Geburtshilfe Frauenheilkd 2013; 73 - V4
DOI: 10.1055/s-0033-1343505

Simultangravidität intrauterin und in Sectionarbe

G Seliger 1, B Landstorfer 1, K Jäger 2, T Lantzsch 1, S Seeger 1
  • 1KH St. Elisabeth und St. Barbara Halle/S., Perinatalzentrum
  • 2Frauenarztpraxis Halle/S.

Fragestellung: 35-jährige IV. Gravida, II. Para Z.n. 2x Sectio caesarea (2001 wegen BEL – Kind lebt, gesund; 2011 wegen Z.n. Sectio – Kind nach 7 Monaten verstorben, SID). Aktuell: spontane Zwillingsschwangerschaft, sonografische Detektion nach 6/2 SSW. Der I. Geminus ist im Bereich der Sectionarbe auf Höhe des Isthmus uteri implantiert. Der II. Geminus ist als Intrauteringravidität im Fundus uteri lokalisiert. Beide Embryonen sind entsprechend einer voll. 6. SSW. entwickelt und zeigen eine positive Herzaktion. Die Patientin wird im Perinatalzentrum des St. Elisabeth Krankenhaus Halle (Saale) vorgestellt.

Welche Behandlungsoptionen ergeben sich in dieser Situation? Wie ist unser Therapieprocedere zu bewerten?

Methodik: Elektronische Literaturdatenbank-Recherche (inkl. Medline, The Cochrane Database, UPTODATE), klinikübergreifende Diskussion der Behandlungsoptionen, Beratung des Falles im Ethikforum des Krankenhauses und ausführliche Gespräche mit Patientin und Partner.

Ergebnisse: Die therapeutischen Optionen im Fall einer Simultangravidität in der Sectionarbe sind mannigfaltig: Methotrexat (MTX) systemisch (oral oder i.v., verschiedene Dosierungsmöglichkeiten), MTX lokal mit oder ohne lokaler Aspiration, KCL intraembryonal, chirurgisches Vorgehen (offen oder laparoskopisch) und Embolisation der Arteriae uterinae.

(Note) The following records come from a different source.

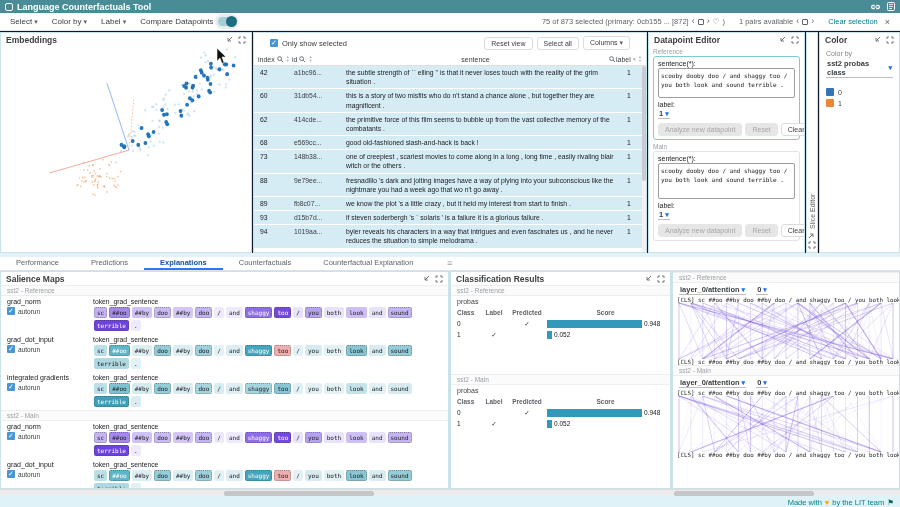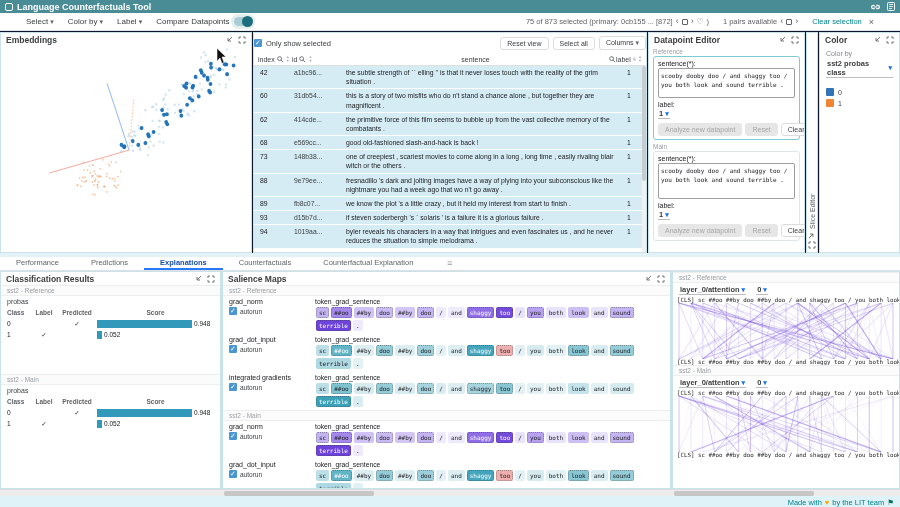"Select" .toolbar { padding: 0 26px -> 0 10px }
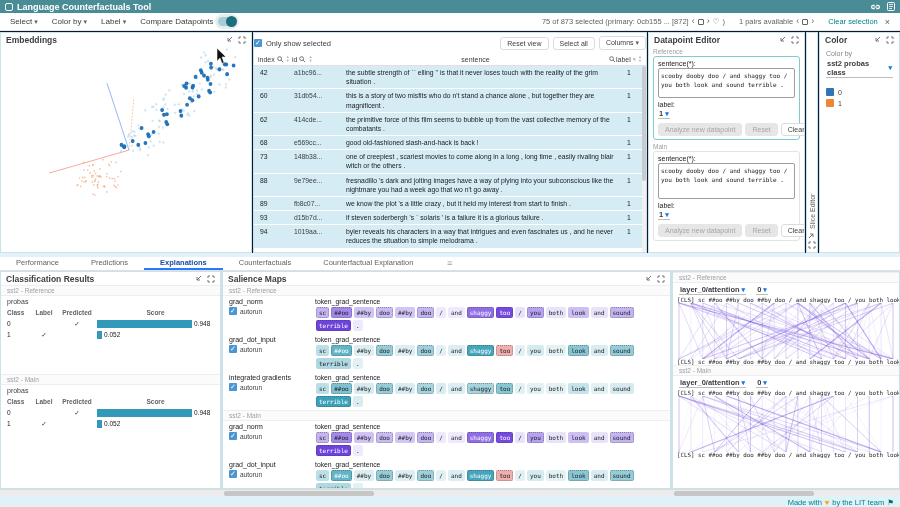"Only show selected" .dtctl { padding: 3px 0 -> 3px 16px }
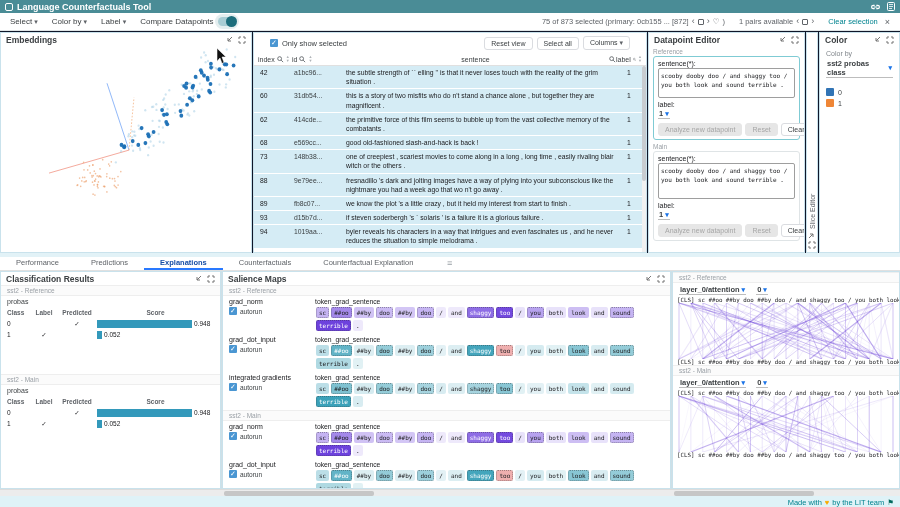"Classification Results" section.panel { order: before "Salience Maps" -> after "Salience Maps" }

Therapieprocedere im speziellen Fall: Unter Monitoring mittels Ultraschall und ß-HCG-Bestimmungen zunächst sytemische Methotrexatgabe (oral); bei ausbleibendem Therapieerfolg nachfolgend Entscheidung zur systemischen (i.m.) MTX-Dosiseskalation in Kombination mit Leucovorin-Rescue. Nach frustranem Verlauf wurden MTX und KCl intraamnial bzw. intraembryonal appliziert bzw. injiziert. Bei (2x) negativen Herzaktionen erfolgte schließlich die chirurgische Intervention (Ausräumung mittels Curettage) nach Gemeprost-Applikation. 3 Monate später erfolgte bei fortbestehendem Kinderwunsch der Patientin die operative Rekonstruktion im Bereich der Sectionarbe per laparotomiam. Die aktuelle sonografische Nachuntersuchung 3 Monate post laparotomiam zeigte einen physiologisch konfigurierten, anteflektierten Uterus mit regelrechtem Aufbau von Endometrium und Myometrium.

Schlussfolgerung: Es stellt sich derzeit kein Verfahren als zwingend überlegen gegenüber anderen Maßnahmen dar. Insbesondere fehlen Evidenz basierte Daten; veröffentlichte Empfehlungen stützen sich auf Fallbeschreibungen. Daher gilt es, im Einzelfall nach Abwägung sämtlicher Möglichkeiten im Konsens mit der gut informierten Patientin zu entscheiden.